Re: Extacting lines where one column matches a name from a list of names
by davido (Cardinal) on Sep 13, 2019 at 15:50 UTC
|
You seek a performance improvement over your awk solution. For there to be an improvement, there must be room to improve. I think you mentioned in a follow-up comment that your list of names is in the order in which they will appear in the files you are parsing. This is useful, as you can save the small amount of time it might have taken to import the list of names into a hash. So lets do a little profiling:
use strict;
use warnings;
use Time::HiRes qw(time);
open my $name_infh, '<', 'path/to/names/list' or die $!;
open my $haystack_infh, '<', 'path/to/tab/delimited/list' or die $!;
my $t0 = time();
while(<$name_infh>) {}
while(<$haystack_infh>) {}
printf "Elapsed time: %-.03f\n", time-$t0;
Now run that on your input file; the largest one you've got, and see how long it takes.
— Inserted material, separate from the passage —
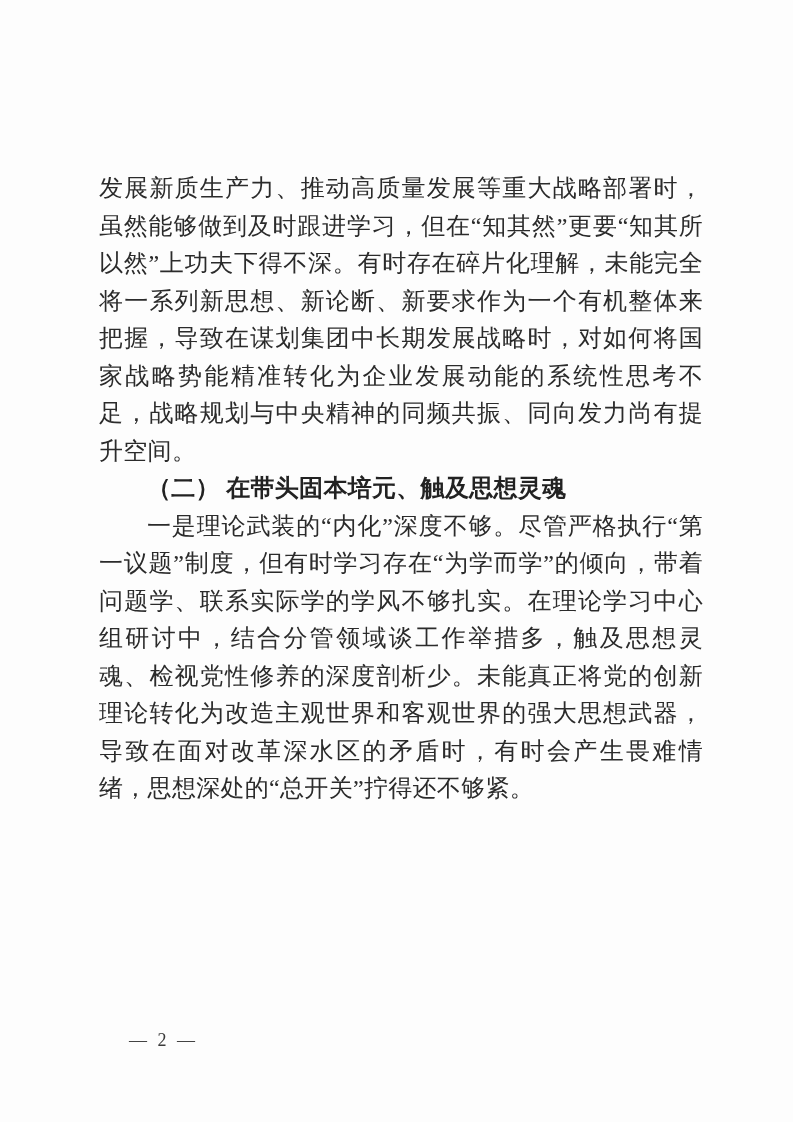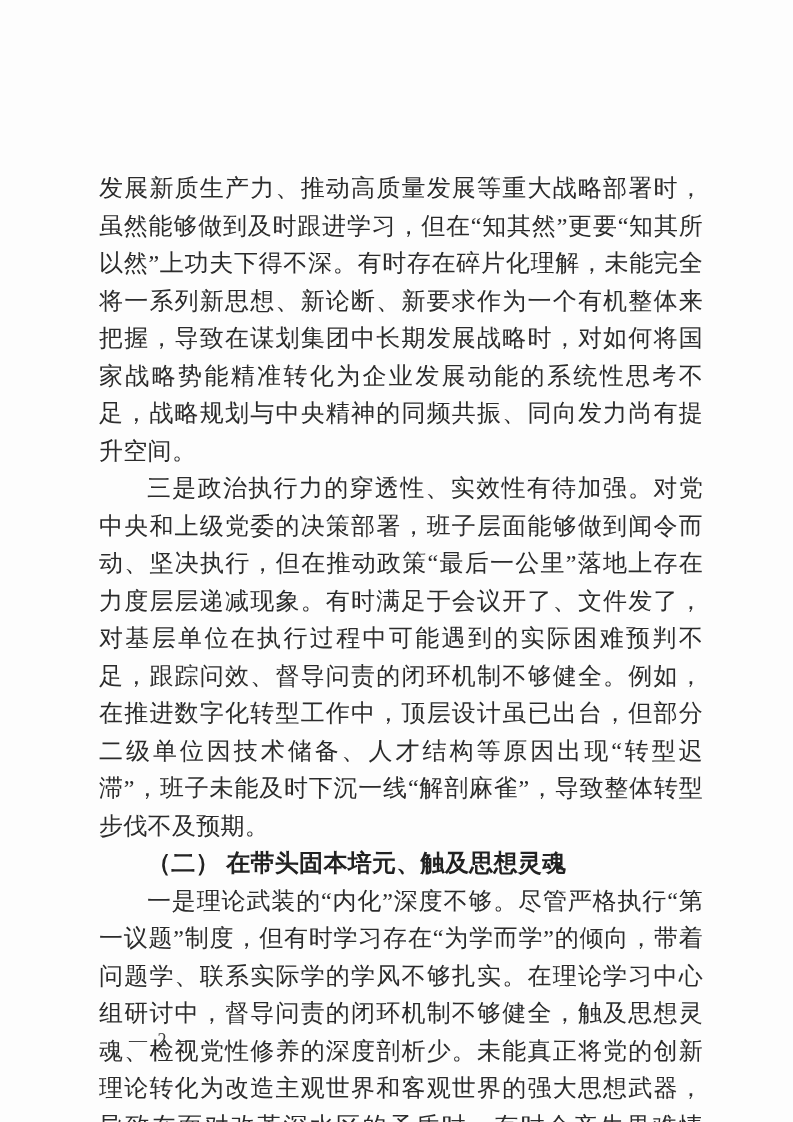"三是政治执行力的穿透性、实效性有待加强。对党中央和上级党委的决策部署，班子层面能" p.para { html: <p>三是政治执行力的穿透性、实效性有待加强。对党中央和上级党委的决策部署，班子层面能够做到闻令而动、坚决执行，但在推动政策“最后一公里”落地上存在力度层层递减现象。有时满足于会议开了、文件发了，对基层单位在执行过程中可能遇到的实际困难预判不足，跟踪问效、督导问责的闭环机制不够健全。例如，在推进数字化转型工作中，顶层设计虽已出台，但部分二级单位因技术储备、人才结构等原因出现“转型迟滞”，班子未能及时下沉一线“解剖麻雀”，导致整体转型步伐不及预期。</p> -> none }
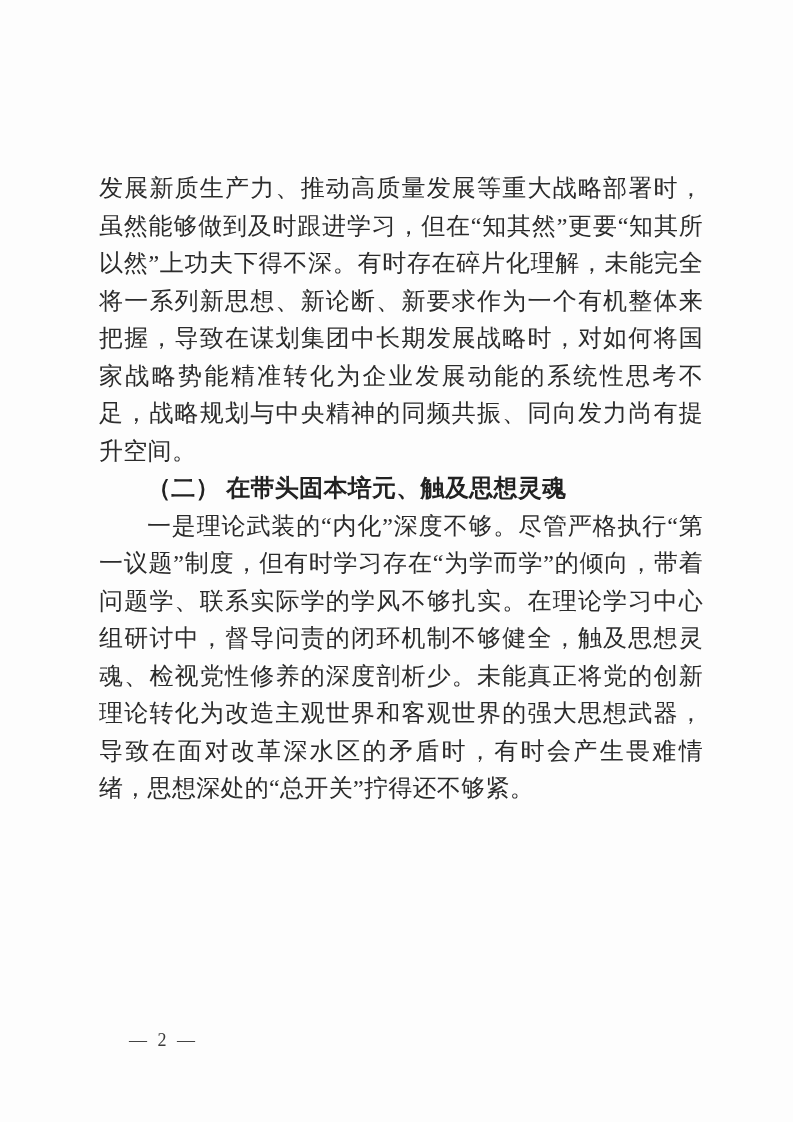"一是理论武装的“内化”深度不够。尽管严格执行“第一议题”制度，但有时学习存在“为" p.para { text: 督导问责的闭环机制不够健全 -> 结合分管领域谈工作举措多 }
If it takes too long, you can stop right there because there is no Perl (or any other language) solution that will meet your time requirements unless you change the requirements by processing streams more frequently, or overnight when it doesn't matter, etc.
If it is fast enough, then you could take the next step by implementing a solution in Perl that is similiarly linear in its computational complexity:
use strict;
use warnings;
open my $name_infh => '<', 'path/to/names/list'
or die "Unable to open names list: $!\n";
open my $haystack_infh => '<', 'path/to/tab/del/file'
or die "Unable to open haystack file: $!\n";
my $name = <$name_infh>;
chomp $name;
while (my $line = <$haystack_infh>) {
my ($test_name, $payload) = split /\t/, $line, 2;
if ($name eq $test_name) {
print "We have a winner: $test_name => $payload";
$name = <$name_infh>;
last if !defined $name;
chomp $name;
}
}
This operates under the assumption that there will be exactly one match for each name in your list, and that your names list is in the correct order. If those assumptions are incorrect, then read your names list into a hash to start with; this will incur only a slight penalty -- so slight it's probably not worth maintaining your names list in any particular order to begin with. If it's not in order, just do this:
my %want;
while(<$name_infh>) {
chomp;
$want{$_}++;
}
while (my $line = <$haystack_infh>) {
my ($test_name, $payload) = split /\t/, $line, 2;
if (exists $want{$test_name}) {
delete $want{$test_name};
print "We have a winner: $test_name => $payload";
last if ! keys %want;
}
}
This last solution is still a linear time solution, as was the previous one, but is more flexible on the order in which things happen. It still makes one assumption; you're only looking for each name one time. You can remove the delete and the last if lines if that assumption isn't correct.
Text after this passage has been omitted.